A l’écoute des Heures de raison de Soy un caballo, on se dit un peu penaud qu’il faudra bien s’y faire, les Belges chantent mieux le français que les chanteurs de l’hexagone. Et ce premier album, Les heures de raison, c’est en quelque sorte le recrutement de douze salopards de la pop et du folk, tous réunis dans une pièce pour produire un objet coloré et heureux. C’est un peu perturbant ce bonheur dans un monde qui se focalise sur le tri des déchets et le réchauffement climatique. On ne pense plus que très rarement à Laura Ingalls dévalant la prairie au ralenti. Enfin, bon.

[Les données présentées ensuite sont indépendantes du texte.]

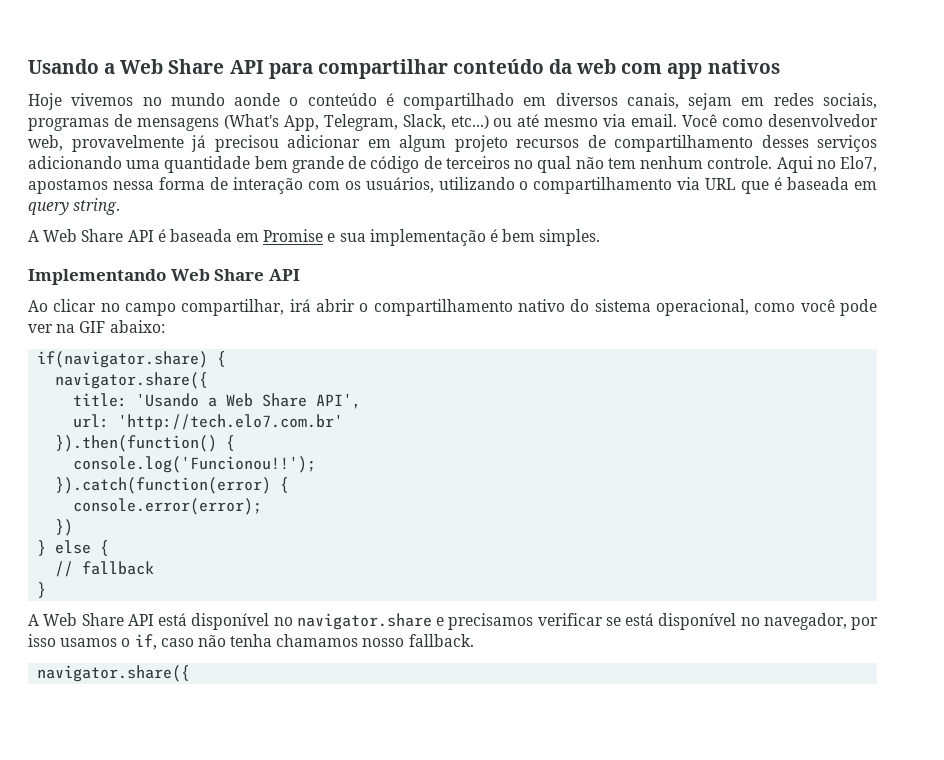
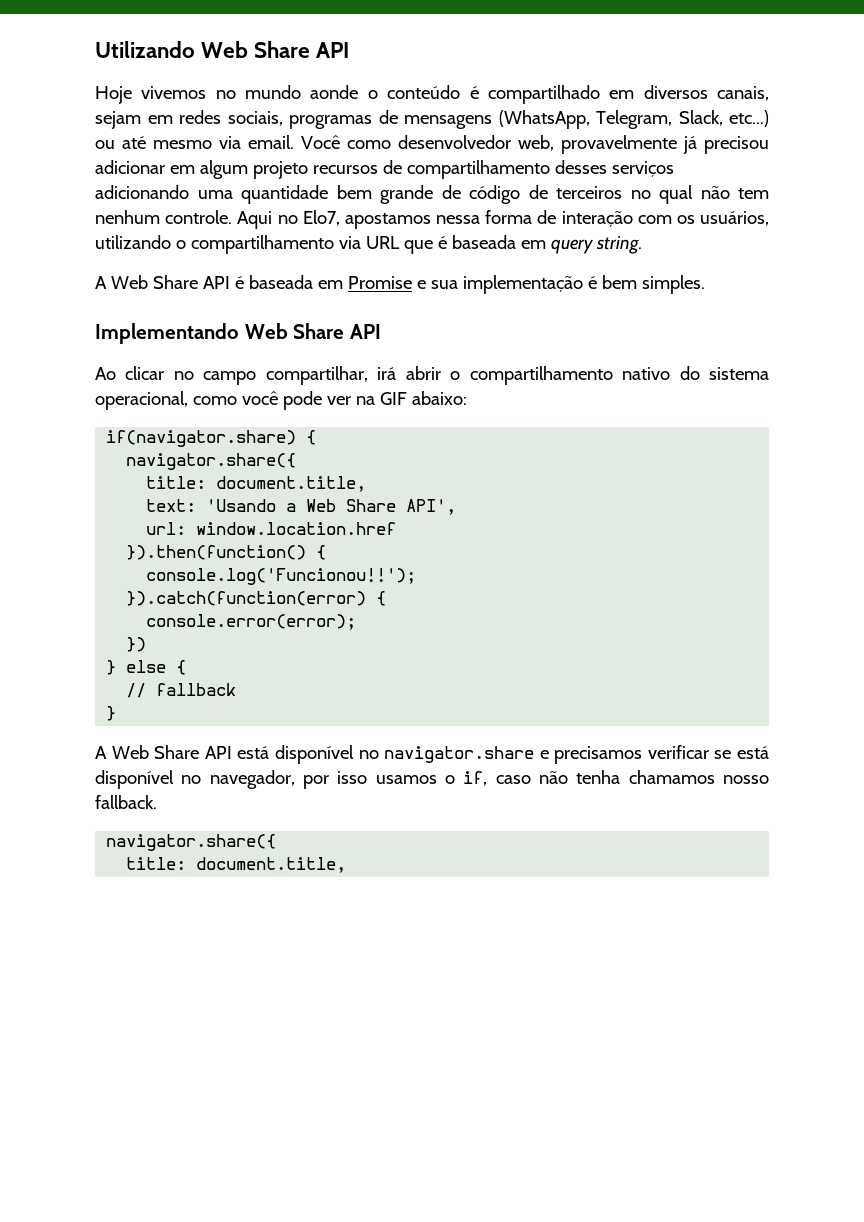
[28,59,780,79] Usando a Web Share API para compartilhar conteúdo da web com app nativos -> [95,41,350,58] Utilizando Web Share API
[223,114,319,131] (What's App, -> [498,110,590,129] (WhatsApp,
(128, 400) none -> [216,476,367,492] [146,499,197,512] document.title, // text:
[118,414,344,431] 'http://tech.elo7.com.br' -> [196,522,397,535] window.location.href
(191, 673) none -> [126,857,347,873] // title: document.title,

Voila le pitch : Aurélie Muller (Melon Galia, Raymondo, Hank Harry) rencontre Thomas Van Cottom, l’ancien batteur de Vénus. Coup de foudre à Bruxelles, les deux décident d’enregistrer leur premier album, c’est décidé, il y aura une femme et un cheval. Le groupe, fort logiquement, s’appellera Soy un caballo, et sera “folk matinal pour réveils difficiles”. Il n’y aura que des couleurs, plein les murs, un cheval et des fleurs. Et puis des guests, partout, comme s’il en pleuvait sur ce petit continent qu’est la Belgique. Jesse Vernon et Kate Stables (Morning Star, This is the kit), Bonnie Prince Billy et Will Oldham (sic), puis aussi parce que cela en valait bien la peine, Sean O’Hagan des High Llamas à la production. Excusez du peu. C’est un casting qui laisse pantois.

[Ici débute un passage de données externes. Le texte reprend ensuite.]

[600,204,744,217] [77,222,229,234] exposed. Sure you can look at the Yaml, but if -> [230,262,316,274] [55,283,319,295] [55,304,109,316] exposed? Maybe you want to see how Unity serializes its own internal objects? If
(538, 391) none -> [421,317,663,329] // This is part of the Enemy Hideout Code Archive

Pas autant que la musique qui souffle lentement à travers les enceintes. C’est une alternative francophone à l’excellence pop-folk de Grizzly Bear (Comme on va bien), il y a des cordes en majeur qui sonnent juste et cristallines, une désagréable impression de plénitude heureuse sans frustration qui déconcerte, une naïveté enfantine portée par une voix féminine de premier plan. Pas faux, pas vraiment juste, juste vraie.
Ce cheval est obsédant. C’est un centaure à l’envers, corps d’humain, et tête de cheval. Un canasson pop-bossa sur Carnaby Street, quelque chose de définitivement rétro mais tellement pur… Qu’on en oublie les saisons, et forcément… Les contributions vocales de Will Oldham (en français dans le texte sur La Chambre et But will our tears !) donnent à l’ensemble un parfum de promotion francophone qu’aucun album de Mathieu Chédid ou de Cali ne saurait concurrencer. Ce nouveau groupe est belge. On ne s’était pas senti aussi français depuis bien longtemps.